WORK TO BE COMPLETED: Wherever the string "none" shows up in the records below, return that line.

DATA PROVIDED:

● ● ● ●

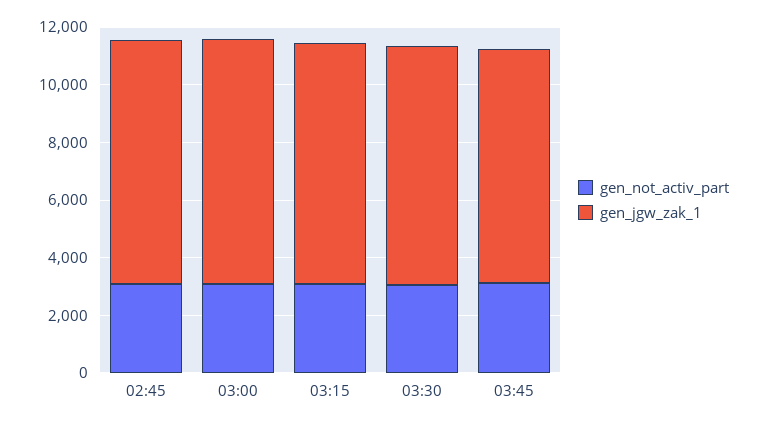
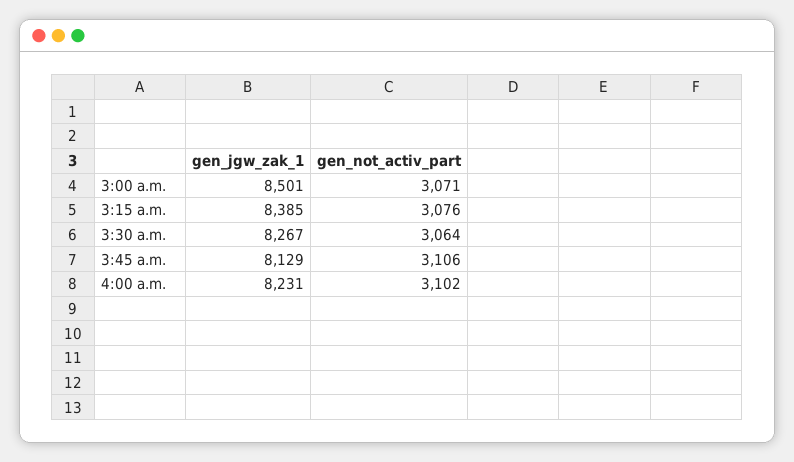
gen_not_activ_part, 02:45: 3000 -> none
gen_jgw_zak_1, 02:45: 8500 -> none
gen_jgw_zak_1, 4:00 a.m.: none -> 8231
gen_not_activ_part, 4:00 a.m.: none -> 3102

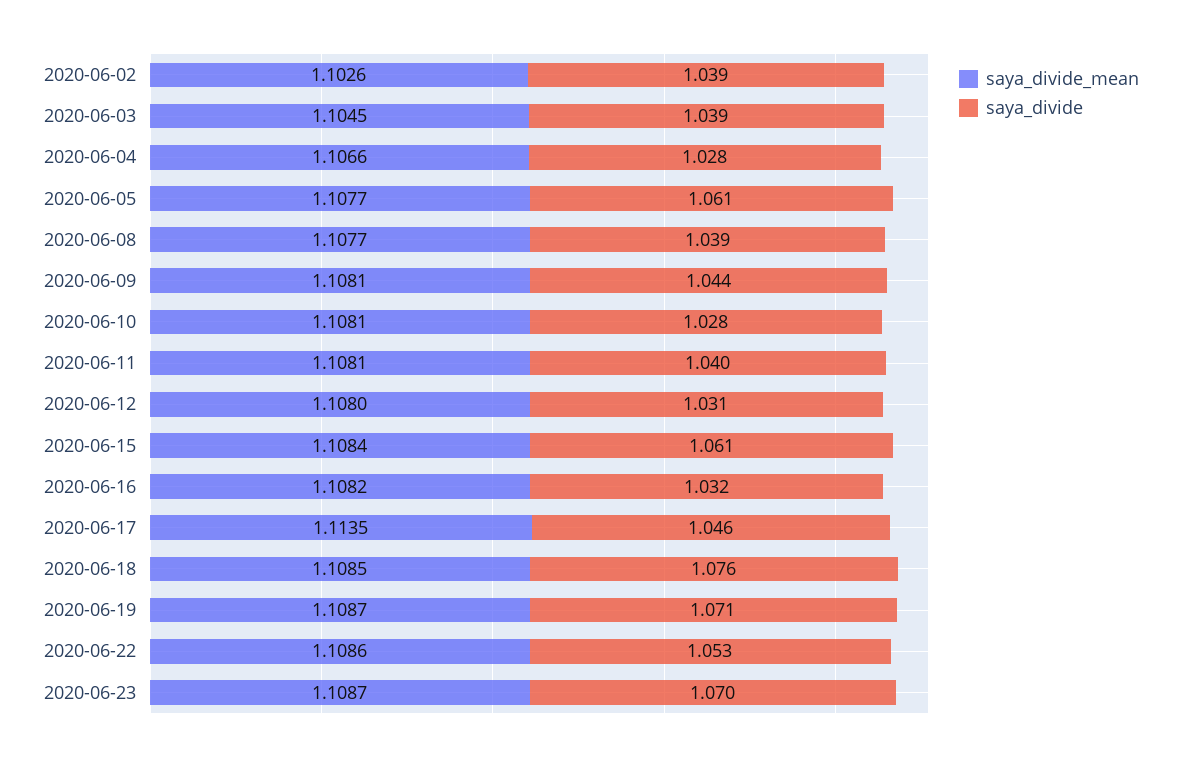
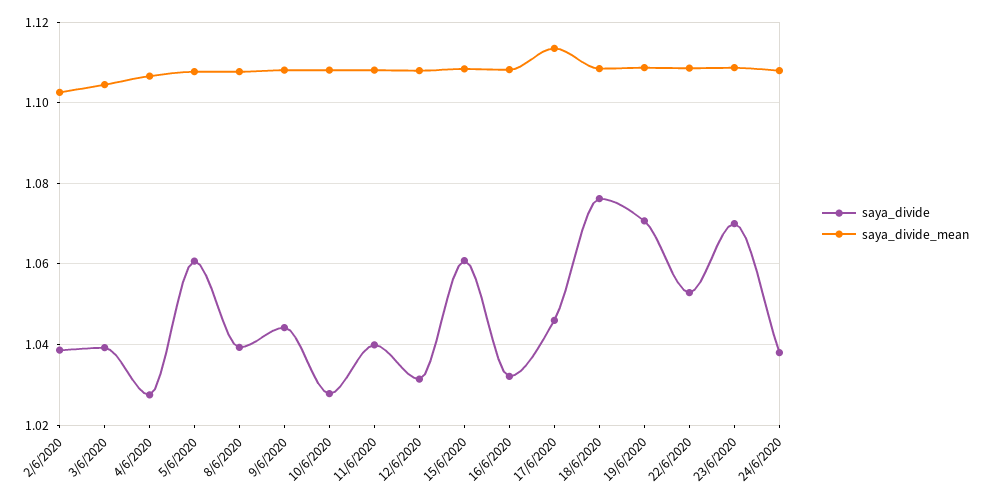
saya_divide, 24/6/2020: none -> 1.038
saya_divide_mean, 24/6/2020: none -> 1.108

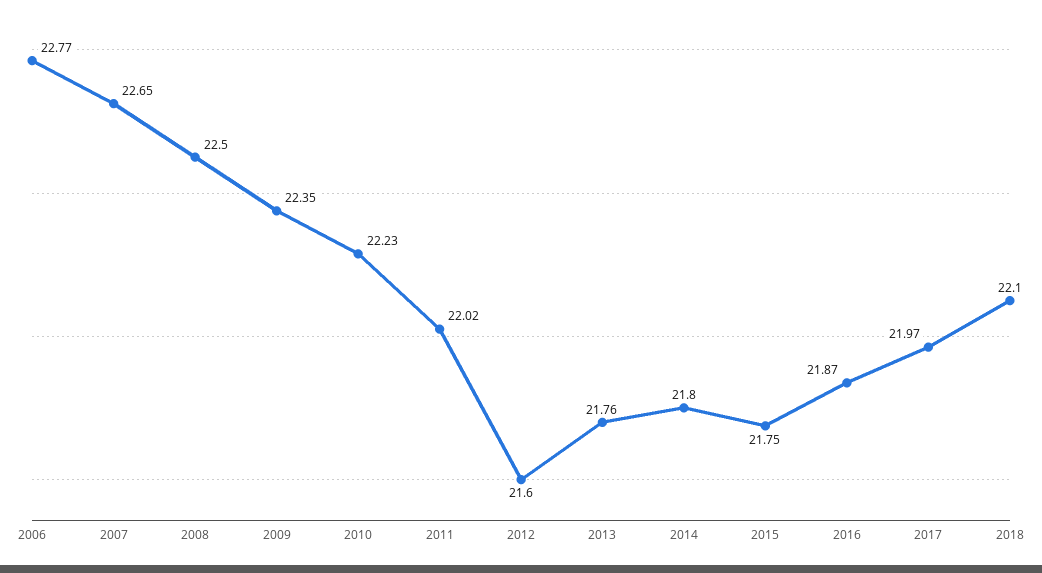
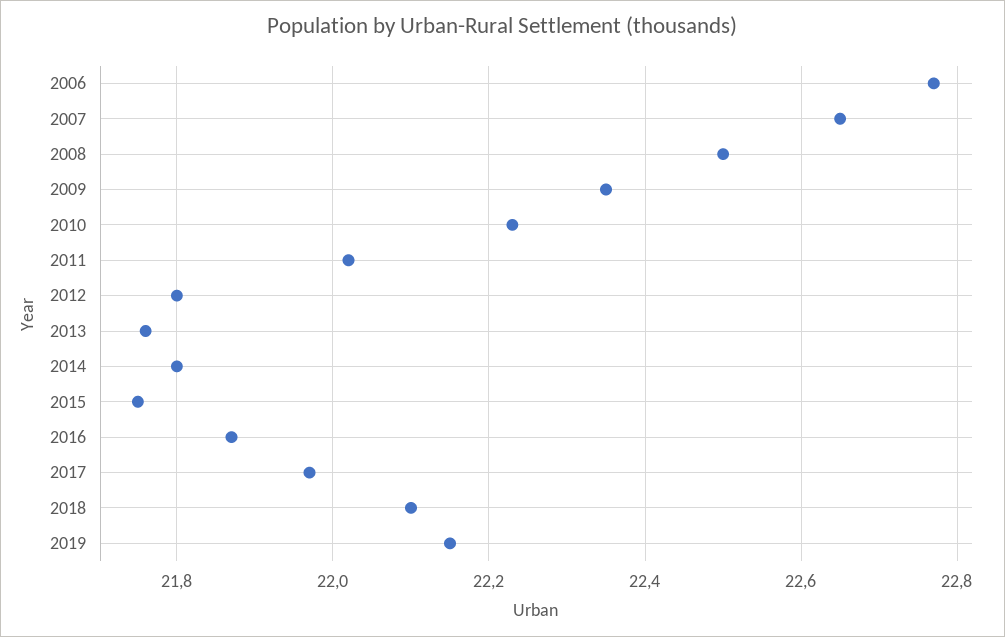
2012: 21.6 -> 21.8
2019: none -> 22.15

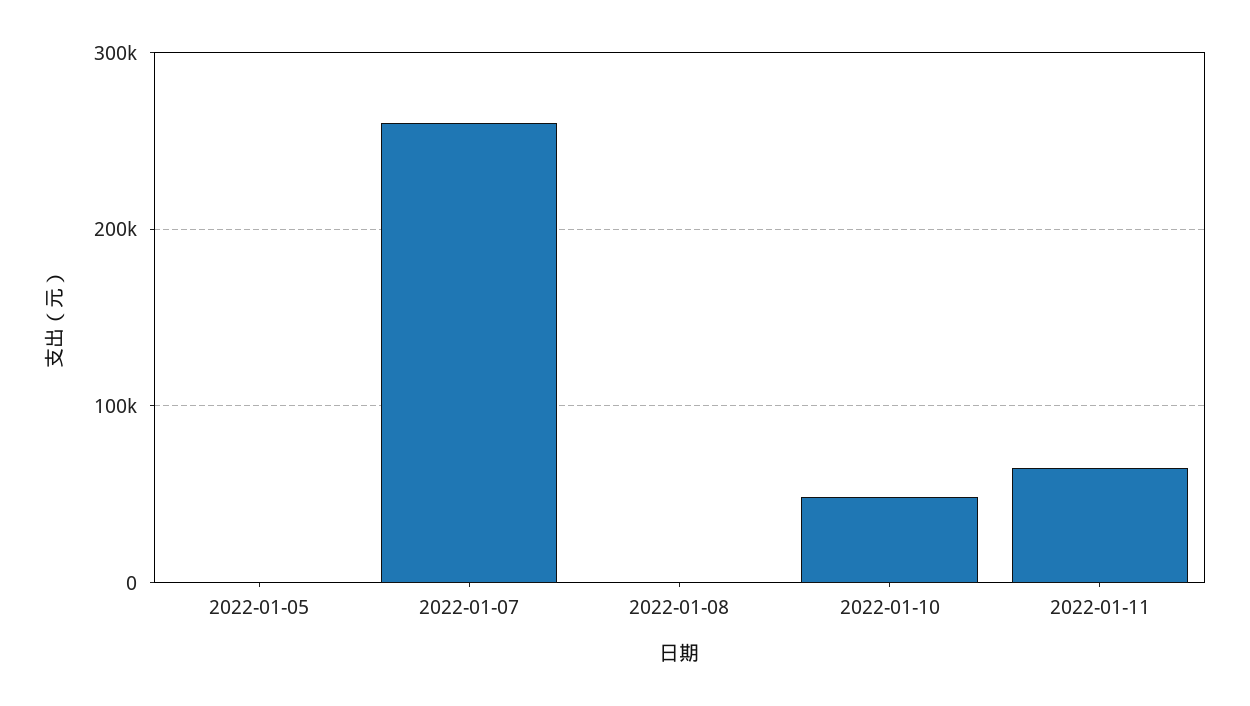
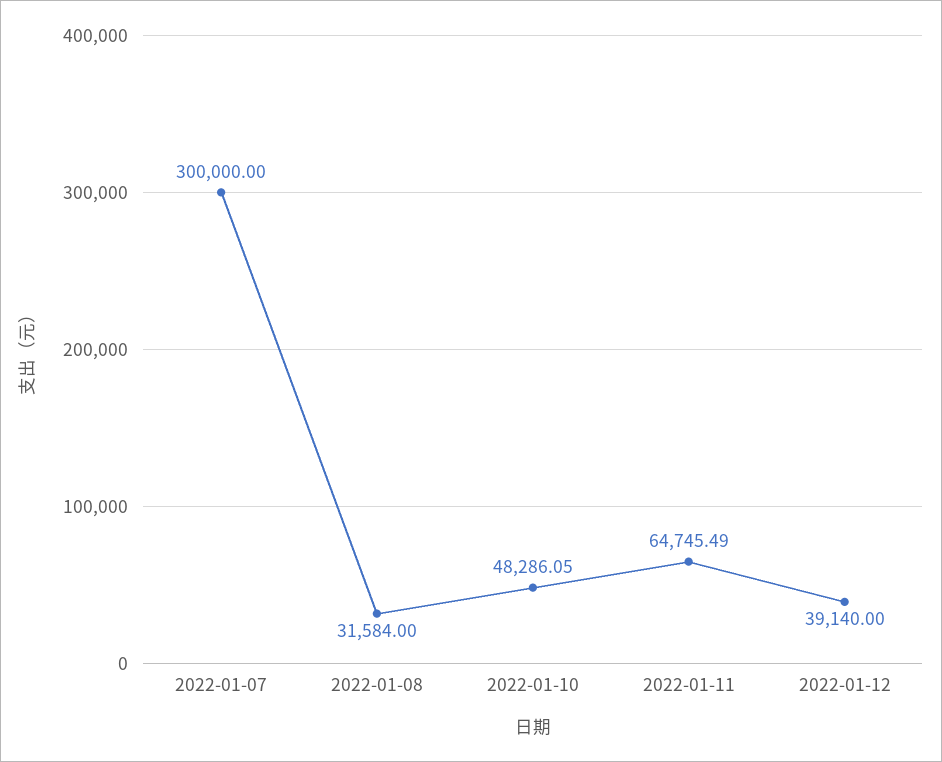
2022-01-05: 0 -> none
2022-01-07: 260000 -> 300000
2022-01-08: 0 -> 31584
2022-01-12: none -> 39140

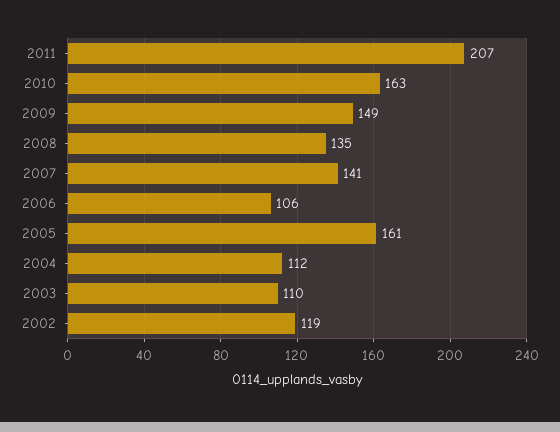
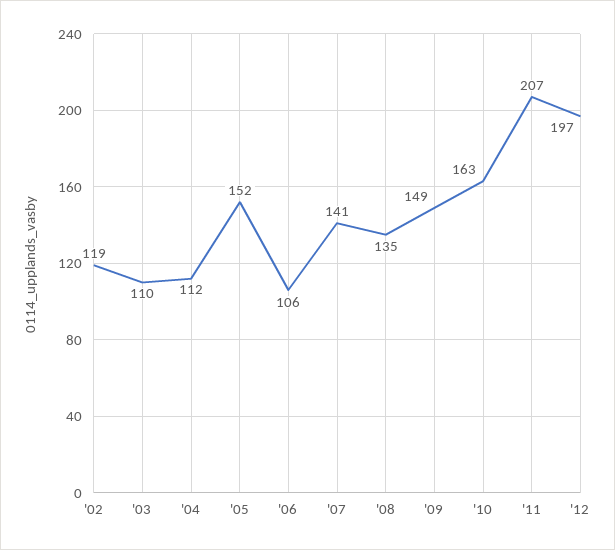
2005: 161 -> 152
'12: none -> 197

● ● ● ●

WRITTEN RESPONSE:
gen_not_activ_part, 02:45: 3000 -> none
gen_jgw_zak_1, 02:45: 8500 -> none
gen_jgw_zak_1, 4:00 a.m.: none -> 8231
gen_not_activ_part, 4:00 a.m.: none -> 3102
saya_divide, 24/6/2020: none -> 1.038
saya_divide_mean, 24/6/2020: none -> 1.108
2019: none -> 22.15
2022-01-05: 0 -> none
2022-01-12: none -> 39140
'12: none -> 197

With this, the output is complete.